Photo by Adi Talway, courtesy of City Limits

October 17, 2023

City Limits Op-Ed: How Philanthropy Can Help Drive Public Policy Solutions

We invite you to read this op-ed by FJC CEO Sam Marks in City Limits, an investigative journalism nonprofit that identifies urban problems, examines their causes, explores solutions, and equips communities to take action.

Read the entire op-ed, which is excerpted here:

We often hear that solving New York City’s myriad challenges—from an affordable housing crisis to growing a more equitable economy that works for all New Yorkers—will require an all-hands-on-deck approach. Usually, leaders use the “all hands” phrase to signal the need for cooperation between the public, nonprofit, and private sectors.

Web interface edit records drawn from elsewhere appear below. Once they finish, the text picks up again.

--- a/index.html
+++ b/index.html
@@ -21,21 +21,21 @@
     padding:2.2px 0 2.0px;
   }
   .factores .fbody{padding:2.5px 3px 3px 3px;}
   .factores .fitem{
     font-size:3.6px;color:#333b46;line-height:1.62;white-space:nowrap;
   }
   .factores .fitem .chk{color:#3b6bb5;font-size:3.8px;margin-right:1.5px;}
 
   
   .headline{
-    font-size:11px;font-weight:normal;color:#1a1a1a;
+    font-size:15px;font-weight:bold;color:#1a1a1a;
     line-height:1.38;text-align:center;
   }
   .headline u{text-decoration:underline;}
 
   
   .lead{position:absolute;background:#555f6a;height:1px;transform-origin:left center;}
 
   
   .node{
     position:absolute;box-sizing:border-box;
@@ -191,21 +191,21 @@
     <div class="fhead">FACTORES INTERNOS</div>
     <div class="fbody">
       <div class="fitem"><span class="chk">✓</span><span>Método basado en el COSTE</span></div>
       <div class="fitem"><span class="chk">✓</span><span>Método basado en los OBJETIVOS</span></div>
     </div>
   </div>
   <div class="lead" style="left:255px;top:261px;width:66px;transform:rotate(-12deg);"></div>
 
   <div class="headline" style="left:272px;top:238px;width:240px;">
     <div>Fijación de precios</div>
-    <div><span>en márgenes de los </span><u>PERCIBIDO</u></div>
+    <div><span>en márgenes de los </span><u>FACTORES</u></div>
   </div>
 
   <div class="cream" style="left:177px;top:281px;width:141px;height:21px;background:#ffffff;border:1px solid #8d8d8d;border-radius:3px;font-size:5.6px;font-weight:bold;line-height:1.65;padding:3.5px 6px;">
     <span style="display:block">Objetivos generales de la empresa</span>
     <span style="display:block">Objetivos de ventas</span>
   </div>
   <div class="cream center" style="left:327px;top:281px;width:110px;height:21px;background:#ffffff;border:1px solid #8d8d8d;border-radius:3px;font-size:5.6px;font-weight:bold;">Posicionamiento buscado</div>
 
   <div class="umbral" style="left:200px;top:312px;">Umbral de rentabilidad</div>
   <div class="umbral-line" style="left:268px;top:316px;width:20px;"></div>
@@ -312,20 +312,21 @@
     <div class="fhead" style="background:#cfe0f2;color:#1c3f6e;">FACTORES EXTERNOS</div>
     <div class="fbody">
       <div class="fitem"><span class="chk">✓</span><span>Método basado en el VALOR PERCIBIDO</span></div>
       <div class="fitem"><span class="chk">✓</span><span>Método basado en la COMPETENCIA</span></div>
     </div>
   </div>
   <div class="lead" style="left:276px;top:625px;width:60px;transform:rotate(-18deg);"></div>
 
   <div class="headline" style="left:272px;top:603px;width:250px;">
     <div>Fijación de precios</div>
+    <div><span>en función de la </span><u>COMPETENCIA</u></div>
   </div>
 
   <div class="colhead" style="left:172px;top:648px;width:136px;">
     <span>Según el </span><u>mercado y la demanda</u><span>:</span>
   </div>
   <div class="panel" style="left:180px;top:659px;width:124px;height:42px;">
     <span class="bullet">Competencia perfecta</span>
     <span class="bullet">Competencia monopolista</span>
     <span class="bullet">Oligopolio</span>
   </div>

It can be challenging at times to bring these parties together, but the charitable sector, when it’s working at its best, can act as a catalyst to invent new solutions. With its creativity, flexibility, and mission-driven focus, philanthropy can be a linchpin, capable of bringing together the public sector’s authority and agenda-setting power and the private sector’s financial resources and dynamism.

The piece continues with a description of the Boss Up program, administered by FJC through a Scholarship & Award Account, and funded by the Ron and Kerry Moelis Family Foundation.

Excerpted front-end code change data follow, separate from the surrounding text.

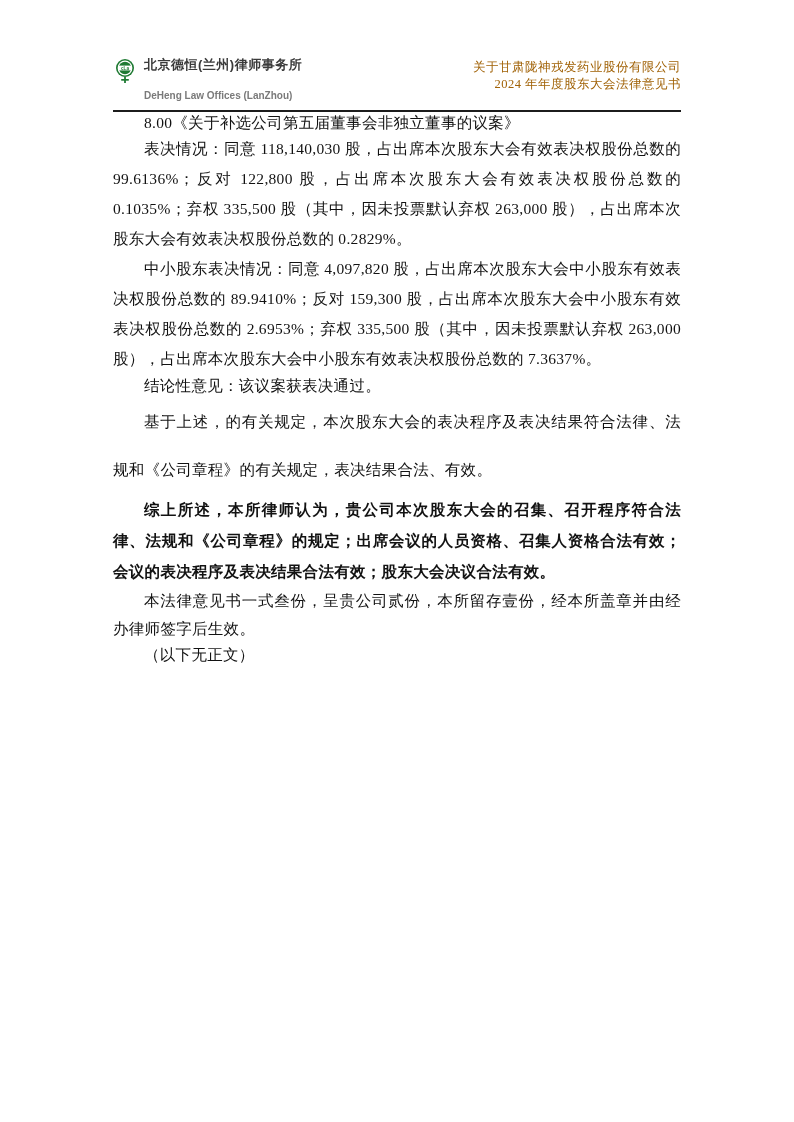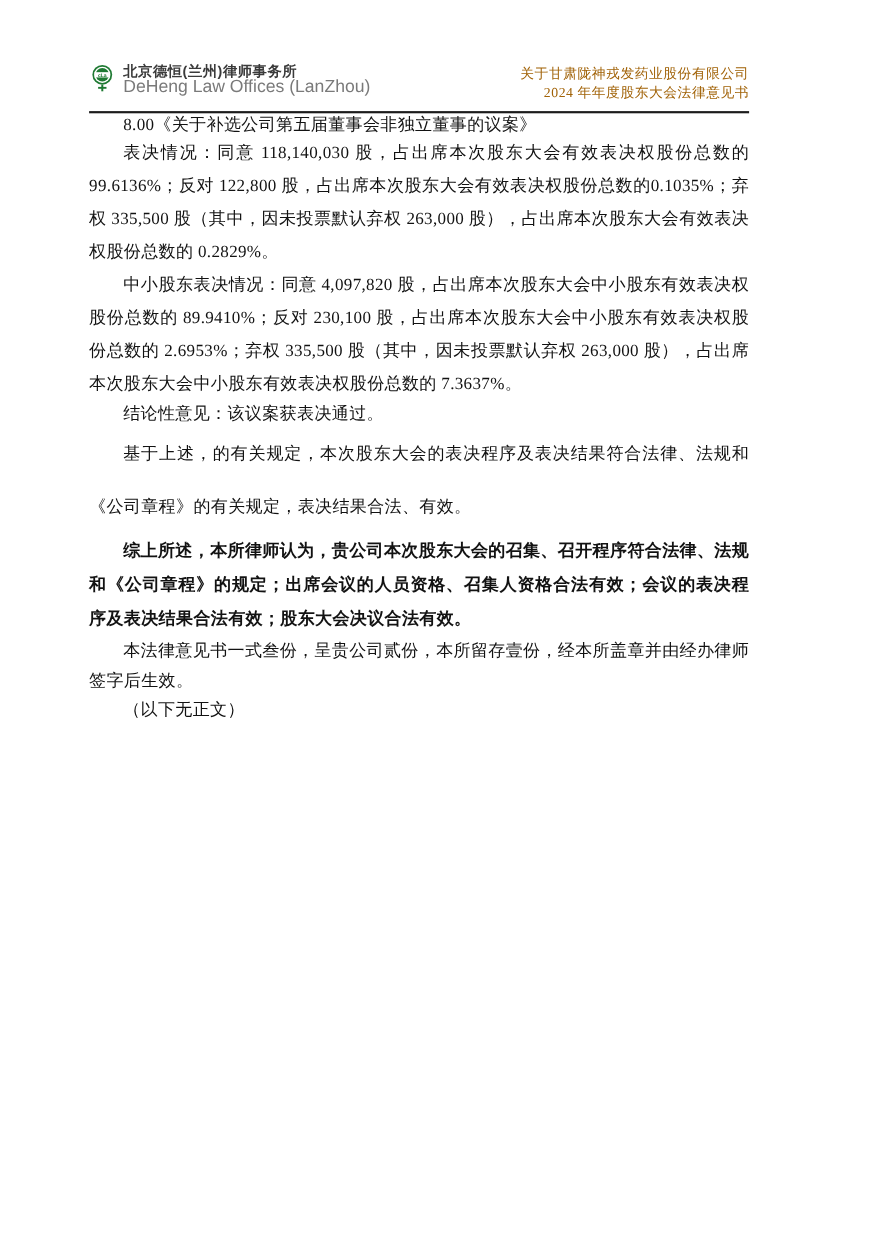--- a/index.html
+++ b/index.html
@@ -1,36 +1,36 @@
 <!DOCTYPE html>
 <html><head>
 <meta charset="utf-8">
 <style>
   html,body{margin:0;padding:0;background:#ffffff;}
   .page{
     position:relative;
     width:794px;height:816px;
     background:#ffffff;
     box-sizing:border-box;
-    padding:57px 113px 0 81px;
+    padding:57px 113px 0 113px;
     font-family:"Liberation Serif","DejaVu Serif",serif;
     color:#121212;
     overflow:hidden;
   }
   
   .header{display:flex;justify-content:space-between;align-items:flex-start;}
   .brand{display:flex;align-items:flex-start;gap:7px;}
   .logo{width:24px;height:26px;flex:0 0 auto;margin-top:1px;}
   .firm-cn{
     font-family:"Liberation Sans","DejaVu Sans",sans-serif;
     font-weight:bold;font-size:13px;color:#3a3a3a;letter-spacing:0.5px;line-height:15px;
   }
   .firm-en{
     font-family:"Liberation Sans","DejaVu Sans",sans-serif;
-    font-weight:normal;font-size:16px;color:#7a7a7a;margin-top:2px;line-height:12px;
+    font-weight:bold;font-size:10px;color:#7a7a7a;margin-top:18px;line-height:12px;
   }
   .doc-title{
     text-align:right;font-size:12.5px;line-height:17px;color:#a16207;margin-top:2px;
     letter-spacing:0.5px;
   }
   .rule{border-bottom:2px solid #1c1c1c;margin-top:8px;}
   
   .body p{margin:0;text-align:justify;text-indent:2em;letter-spacing:0.3px;}
   .p-proposal{margin-top:22px;font-size:15.5px;line-height:22px;}
   .p-votes{margin-top:16px;font-size:15.5px;line-height:30px;}
@@ -72,21 +72,21 @@
       <div>关于甘肃陇神戎发药业股份有限公司</div>
       <div>2024 年年度股东大会法律意见书</div>
     </div>
   </div>
 
   <div class="rule"></div>
 
   <div class="body">
     <p class="p-proposal">8.00《关于补选公司第五届董事会非独立董事的议案》</p>
     <p class="p-votes">表决情况：同意 118,140,030 股，占出席本次股东大会有效表决权股份总数的 99.6136%；反对 122,800 股，占出席本次股东大会有效表决权股份总数的0.1035%；弃权 335,500 股（其中，因未投票默认弃权 263,000 股），占出席本次股东大会有效表决权股份总数的 0.2829%。</p>
-    <p class="p-votes-minor">中小股东表决情况：同意 4,097,820 股，占出席本次股东大会中小股东有效表决权股份总数的 89.9410%；反对 230,100 股，占出席本次股东大会中小股东有效表决权股份总数的 2.6953%；弃权 335,500 股（其中，因未投票默认弃权 263,000 股），占出席本次股东大会中小股东有效表决权股份总数的 7.3637%。</p>
+    <p class="p-votes-minor">中小股东表决情况：同意 4,097,820 股，占出席本次股东大会中小股东有效表决权股份总数的 89.9410%；反对 159,300 股，占出席本次股东大会中小股东有效表决权股份总数的 2.6953%；弃权 335,500 股（其中，因未投票默认弃权 263,000 股），占出席本次股东大会中小股东有效表决权股份总数的 7.3637%。</p>
     <p class="p-result">结论性意见：该议案获表决通过。</p>
     <p class="p-based">基于上述，的有关规定，本次股东大会的表决程序及表决结果符合法律、法规和《公司章程》的有关规定，表决结果合法、有效。</p>
     <p class="p-conclusion">综上所述，本所律师认为，贵公司本次股东大会的召集、召开程序符合法律、法规和《公司章程》的规定；出席会议的人员资格、召集人资格合法有效；会议的表决程序及表决结果合法有效；股东大会决议合法有效。</p>
     <p class="p-copies">本法律意见书一式叁份，呈贵公司贰份，本所留存壹份，经本所盖章并由经办律师签字后生效。</p>
     <p class="p-nobody">（以下无正文）</p>
   </div>
 
   <div class="footer">- 7 -</div>
 
 </div>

The initiative was inspired by research from Center for an Urban Future, and partners included the New York City Housing Authority (NYCHA), NYC Department of Small Business Services, the BOC Network, and the Brooklyn Public Library.

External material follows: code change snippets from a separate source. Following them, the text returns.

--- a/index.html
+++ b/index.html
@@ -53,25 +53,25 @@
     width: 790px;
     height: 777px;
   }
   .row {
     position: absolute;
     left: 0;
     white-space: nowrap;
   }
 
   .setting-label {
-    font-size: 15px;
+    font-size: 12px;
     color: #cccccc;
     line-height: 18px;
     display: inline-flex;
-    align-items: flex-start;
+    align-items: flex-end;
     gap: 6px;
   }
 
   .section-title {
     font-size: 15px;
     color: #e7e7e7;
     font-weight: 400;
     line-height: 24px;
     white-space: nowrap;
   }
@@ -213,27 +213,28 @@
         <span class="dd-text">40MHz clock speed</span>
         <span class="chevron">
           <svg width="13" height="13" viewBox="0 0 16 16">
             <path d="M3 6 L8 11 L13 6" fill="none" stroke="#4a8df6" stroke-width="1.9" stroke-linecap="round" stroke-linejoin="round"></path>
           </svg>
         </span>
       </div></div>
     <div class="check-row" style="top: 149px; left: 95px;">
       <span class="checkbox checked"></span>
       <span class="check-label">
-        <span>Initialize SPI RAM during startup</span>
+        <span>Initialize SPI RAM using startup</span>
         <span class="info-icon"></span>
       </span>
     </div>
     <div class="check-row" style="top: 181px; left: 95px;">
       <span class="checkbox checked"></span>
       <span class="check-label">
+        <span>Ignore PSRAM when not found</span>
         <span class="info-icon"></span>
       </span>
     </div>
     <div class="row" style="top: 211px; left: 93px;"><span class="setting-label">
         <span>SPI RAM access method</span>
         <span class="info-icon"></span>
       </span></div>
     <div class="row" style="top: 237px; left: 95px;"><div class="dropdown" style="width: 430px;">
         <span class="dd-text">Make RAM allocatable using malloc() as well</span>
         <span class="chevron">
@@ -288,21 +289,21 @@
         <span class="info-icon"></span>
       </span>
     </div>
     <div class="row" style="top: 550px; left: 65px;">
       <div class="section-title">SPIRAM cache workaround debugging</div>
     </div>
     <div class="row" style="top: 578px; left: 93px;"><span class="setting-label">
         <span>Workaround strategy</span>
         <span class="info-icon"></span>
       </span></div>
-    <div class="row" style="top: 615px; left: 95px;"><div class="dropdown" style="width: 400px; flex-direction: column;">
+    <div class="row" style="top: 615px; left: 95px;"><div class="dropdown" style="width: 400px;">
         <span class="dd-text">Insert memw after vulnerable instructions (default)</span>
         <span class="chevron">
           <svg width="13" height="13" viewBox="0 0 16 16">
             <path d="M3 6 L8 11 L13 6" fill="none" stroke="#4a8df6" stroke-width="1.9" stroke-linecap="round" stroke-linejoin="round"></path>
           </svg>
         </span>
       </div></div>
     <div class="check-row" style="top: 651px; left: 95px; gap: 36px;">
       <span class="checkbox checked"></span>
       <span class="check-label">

The program supports entrepreneurs living in NYCHA housing expand their businesses, providing $20,000 grants and business development courses to the  winners of a “Shark Tank”-style competition.

As Marks wrote in the piece, “The Boss Up program is an example of philanthropy at its best and it should prompt all of us to think differently about how we work. If we can form more connections between imaginative donors, entrepreneurial nonprofits, and the public sector there is no limit to the new, creative solutions we can develop to improve people’s lives.”

This fall FJC is working with the Moelis Foundation and the NYC Department of Veterans’ Services to replicate the program with veteran entrepreneurs.